> **Given records**
================================
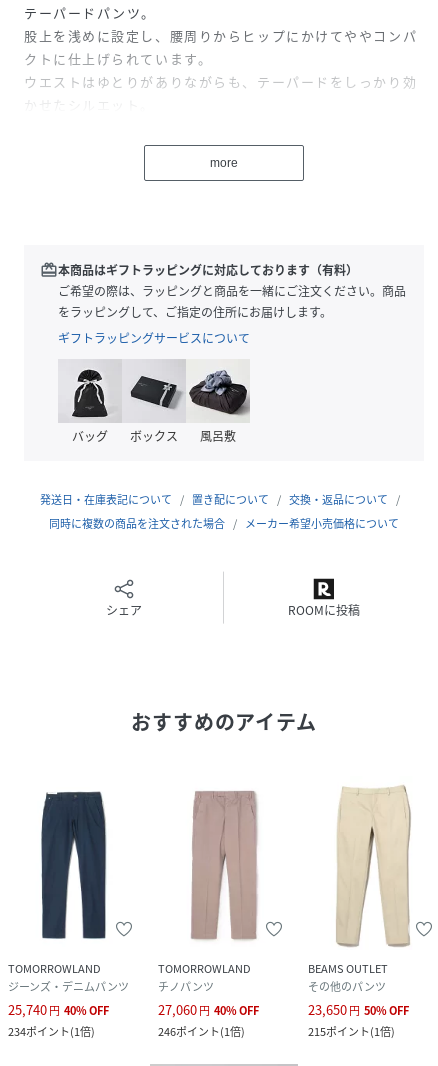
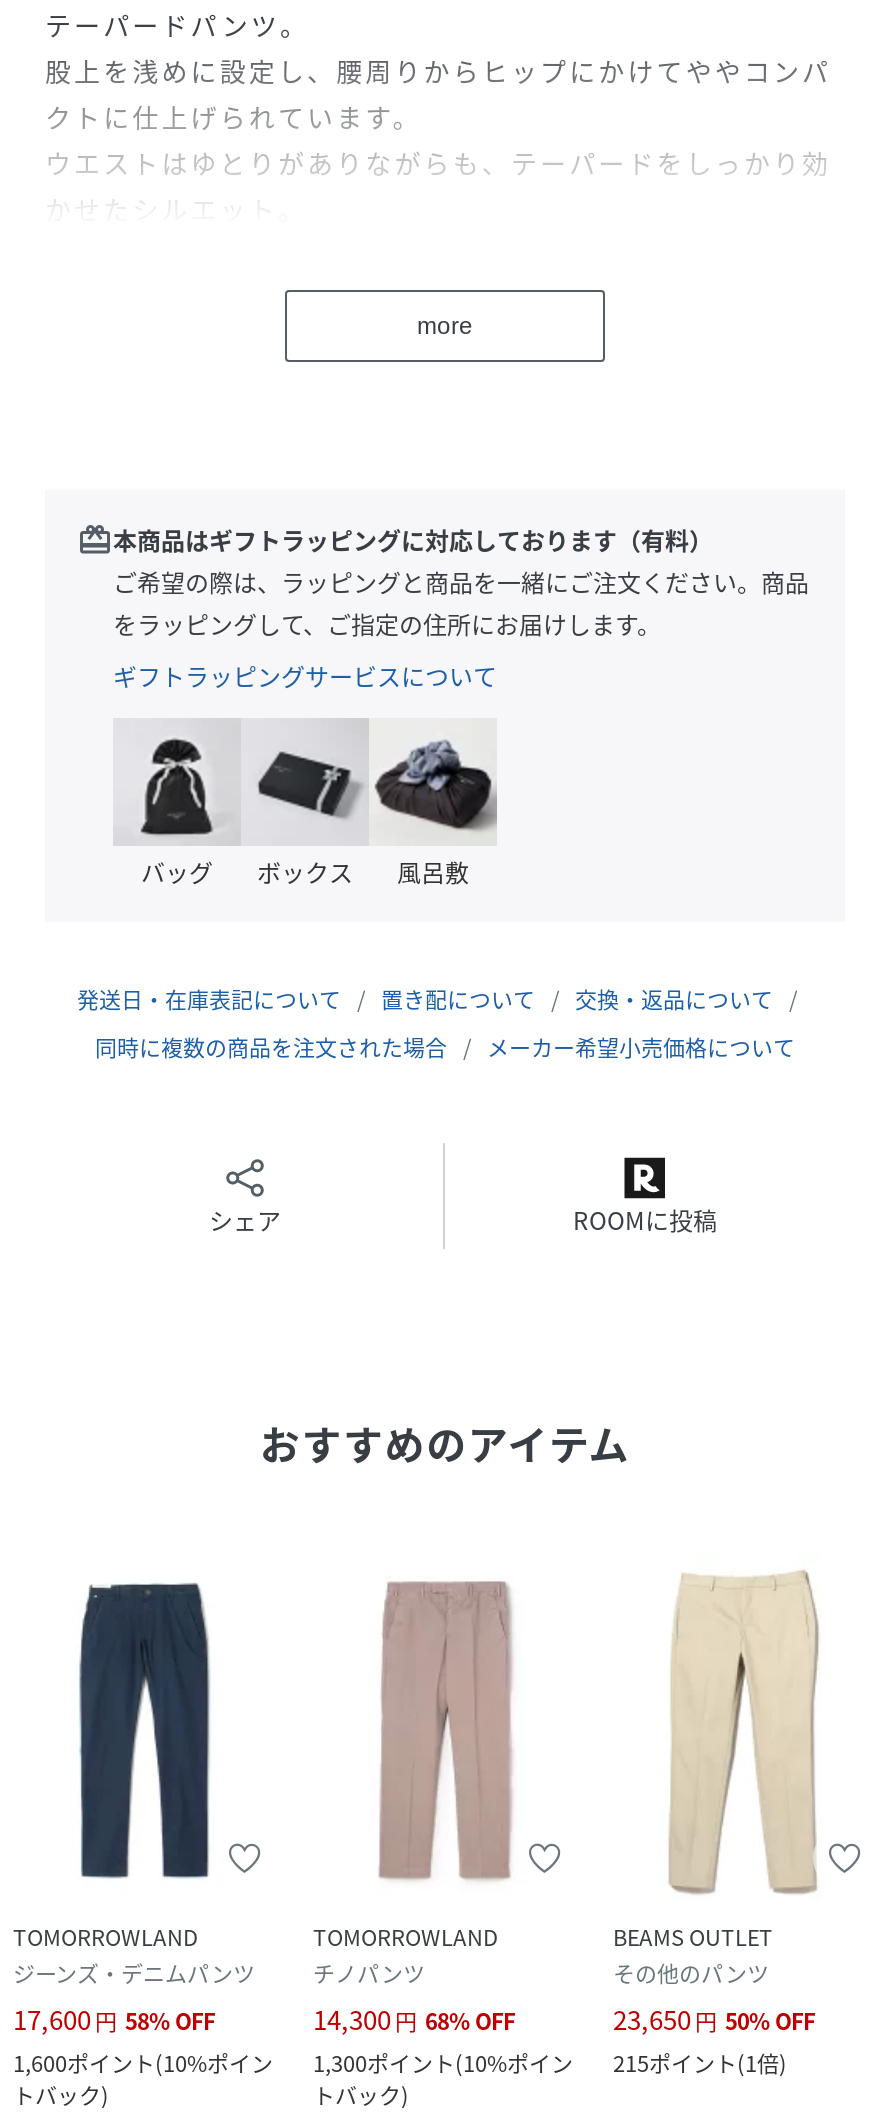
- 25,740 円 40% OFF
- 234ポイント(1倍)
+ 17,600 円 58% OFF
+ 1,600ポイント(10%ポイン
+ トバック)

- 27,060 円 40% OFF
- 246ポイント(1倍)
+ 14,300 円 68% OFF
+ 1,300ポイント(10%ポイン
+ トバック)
================================
> **Directions**
Skipping the pictures, output the entries exactly as they appear above.

> **Expected answer**
- 25,740 円 40% OFF
- 234ポイント(1倍)
+ 17,600 円 58% OFF
+ 1,600ポイント(10%ポイン
+ トバック)

- 27,060 円 40% OFF
- 246ポイント(1倍)
+ 14,300 円 68% OFF
+ 1,300ポイント(10%ポイン
+ トバック)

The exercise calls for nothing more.